As I reread Thoreau, my thoughts migrate to an author whose prose, humanity, and politics I admire: John Steinbeck.
While Steinbeck was particularly interested in people mired by struggle, his characters seem to want exactly what Thoreau calls a mechanical existence as workers. But Steinbeck’s characters want work precisely because their substance exceeds mechanization. They are so much more than mere automaton – they are families. They are fathers and mothers and daughters and sons with complex and happy and difficult histories, trying to get a leg up so they may live secure and joyful lives together. That all existence seems against them is the result of hoping so much and so hard. As with most great tragedy, time, fate, circumstances, whatever you call it, “produces from them forms which their youth gave no grounds for anticipating” (Auerbach “Odysseus’ Scar” 18).
The same description of change can apply to nations, too. It applies to the United States. I say this because, as I mentioned, I’m reading Thoreau again. I’m contemplating his politics.
It’s an ambivalent experience, reading Walden. I want to agree with a lot of Thoreau’s politics: his ideas about deliberate and necessary civil disobedience, about defying a mechanized life, but I can’t say I see much in his writing about community. I suspect he would disparage such things as Universal Healthcare and a social safety net, things I consider essential, because life guarantees nothing and if we want to live among each other, benefiting from the existence of other humans (in business and in culture, et cetera), than we owe it to each other, as with family, to look out for one another.
(Also – and this is where thoughts of Steinbeck sidle up alongside those of Thoreau – I am a young man nearing completion of a degree, an experience that, these days, feels less like approaching possibility and freedom and more like being thrust by a linebacker toward a cliff before all nothingness.)
Thoreau and Steinbeck distill ideas, ideals, and failures central to the United States of America and, as such, ideas, ideals, and failures consistently cherishes and mourned by writers produced inside that culture, whether romantic or realist or, let’s be real here, both.
The glorification of a pastoral existence is as old as our species. It’s as old as storytelling. We want better. We have always wanted better. Wanting better, whatever better may be and no matter how many betters exist, is human. With Waldon, Thoreau is thinking toward his idea of better. His pastoralia (if I may appropriate terminology from George Saunders) is intensely remote and isolated, “as far off as many a region viewed nightly by astronomers. We are wont to imagine rare and delectable places in some remote and more celestial corner of the system…far from noise and disturbance.” It’s a nice idea. It’s a downright beautiful slice of prose. Who wouldn’t like such space, and described so expertly? But, I doubt the idea and such solitude are tenable to the extent suggested by Thoreau’s hyperbole.
Steinbeck, on the other hand, is also concerned for the wellbeing of individuals, though his concerns are grounded in healthier ideas of community.
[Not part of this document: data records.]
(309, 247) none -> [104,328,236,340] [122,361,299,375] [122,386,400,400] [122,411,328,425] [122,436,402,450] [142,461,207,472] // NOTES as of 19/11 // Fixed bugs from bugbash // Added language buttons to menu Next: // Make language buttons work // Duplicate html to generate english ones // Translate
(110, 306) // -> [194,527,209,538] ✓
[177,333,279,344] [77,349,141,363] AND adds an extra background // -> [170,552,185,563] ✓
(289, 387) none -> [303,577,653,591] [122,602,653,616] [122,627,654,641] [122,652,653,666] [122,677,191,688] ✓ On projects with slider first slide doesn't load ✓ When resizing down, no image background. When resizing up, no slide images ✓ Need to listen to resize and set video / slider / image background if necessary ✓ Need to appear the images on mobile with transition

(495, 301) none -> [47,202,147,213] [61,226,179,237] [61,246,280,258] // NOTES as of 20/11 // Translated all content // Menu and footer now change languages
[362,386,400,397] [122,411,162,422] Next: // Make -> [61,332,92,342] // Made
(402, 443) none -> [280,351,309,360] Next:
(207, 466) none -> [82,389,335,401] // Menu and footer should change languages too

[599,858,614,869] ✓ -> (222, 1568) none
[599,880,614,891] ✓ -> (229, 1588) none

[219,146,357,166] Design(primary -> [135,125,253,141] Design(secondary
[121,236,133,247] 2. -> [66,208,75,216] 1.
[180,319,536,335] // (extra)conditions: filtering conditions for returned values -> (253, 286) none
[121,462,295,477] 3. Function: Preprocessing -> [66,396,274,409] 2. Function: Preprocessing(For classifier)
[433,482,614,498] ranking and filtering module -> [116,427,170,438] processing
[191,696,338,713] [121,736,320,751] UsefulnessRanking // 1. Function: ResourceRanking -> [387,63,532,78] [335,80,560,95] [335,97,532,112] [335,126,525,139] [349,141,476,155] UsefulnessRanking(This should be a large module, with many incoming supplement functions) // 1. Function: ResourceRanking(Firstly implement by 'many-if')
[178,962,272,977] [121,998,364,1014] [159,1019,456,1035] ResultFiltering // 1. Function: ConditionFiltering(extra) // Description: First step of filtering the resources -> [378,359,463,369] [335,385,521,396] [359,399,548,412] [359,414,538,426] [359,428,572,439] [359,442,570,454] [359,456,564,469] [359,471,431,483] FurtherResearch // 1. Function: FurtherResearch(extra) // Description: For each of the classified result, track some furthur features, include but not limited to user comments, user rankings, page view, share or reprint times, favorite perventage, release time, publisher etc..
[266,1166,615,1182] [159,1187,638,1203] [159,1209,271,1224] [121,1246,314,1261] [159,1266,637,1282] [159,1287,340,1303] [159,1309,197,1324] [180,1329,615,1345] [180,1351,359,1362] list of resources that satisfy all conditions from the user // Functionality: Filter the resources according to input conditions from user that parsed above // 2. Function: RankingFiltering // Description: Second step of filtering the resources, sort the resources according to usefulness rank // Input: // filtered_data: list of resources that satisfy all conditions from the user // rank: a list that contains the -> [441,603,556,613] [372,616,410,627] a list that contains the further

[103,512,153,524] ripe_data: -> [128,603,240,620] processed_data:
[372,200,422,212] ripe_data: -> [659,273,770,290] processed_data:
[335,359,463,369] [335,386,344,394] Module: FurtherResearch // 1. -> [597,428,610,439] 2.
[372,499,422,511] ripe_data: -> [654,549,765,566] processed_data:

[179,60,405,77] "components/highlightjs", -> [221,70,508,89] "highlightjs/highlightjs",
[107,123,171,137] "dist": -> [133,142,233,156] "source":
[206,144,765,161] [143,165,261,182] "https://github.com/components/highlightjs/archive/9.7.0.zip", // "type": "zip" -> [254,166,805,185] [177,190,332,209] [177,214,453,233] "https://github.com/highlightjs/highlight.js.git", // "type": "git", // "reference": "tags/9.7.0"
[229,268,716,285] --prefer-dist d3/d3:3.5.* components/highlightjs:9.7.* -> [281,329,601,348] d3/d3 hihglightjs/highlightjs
In the introduction to the Penguin edition of The Grapes of Wrath, Robert Demott acknowledges the novel’s lasting significance: “Wherever human beings dream of a dignified and free society in which they can live in right relationships with the environment and other human beings, and harvest the fruits of their own labor, The Grapes of Wrath is still applicable” (2006). Louis Owens (1948-2002) says The Grapes of Wrath operates across multiple narrative and hermeneutic planes, culminating in ideas of community: “On one level it is the story of a family’s struggle for survival in the Promised Land. On another level it is the story of a people’s struggle, the migrants. On a third level it is the story of a nation, America. On still another level, through the allusions to Christ and those of the Israelites and Exodus, it becomes the story of mankind’s quest for profound comprehension of his commitment to his fellow man and to the earth he inhabits.” In his final point – not necessarily the exact religion and tradition he speaks of – Owen identifies a Steinbeckian paradise that resonates with me. One that nurtures my admiration of, not just his prose, but his politics.
There’s humility in Steinbeck that’s absent from Thoreau.
There’s also a beauty to his prose and his commitment to storytelling that dignifies his tragic subject matter. Not unlike Melville’s intentions in Moby-Dick, Steinbeck regarded The Grapes of Wrath as “symphonic.” Its “intimate narrative and panoramic editorial chapters enforce the dialogic concept,” and its “salty language” and “catchy eyewitness quality,” and its “vivid biblical, empirical, poetic, cinematic, and folk styles” demonstrate Steinbeck’s “tonal acuity” as well as his ear and eye for melding “experience and rhetoric, oral and literary forms” (Demott).
I’m partial to Of Mice and Men (lover of brevity that I am). You want to talk about the imaginative possession of a pastoral dream held by men living in quiet desperation? I challenge you to find a better example than that of George Milton and Lennie Small.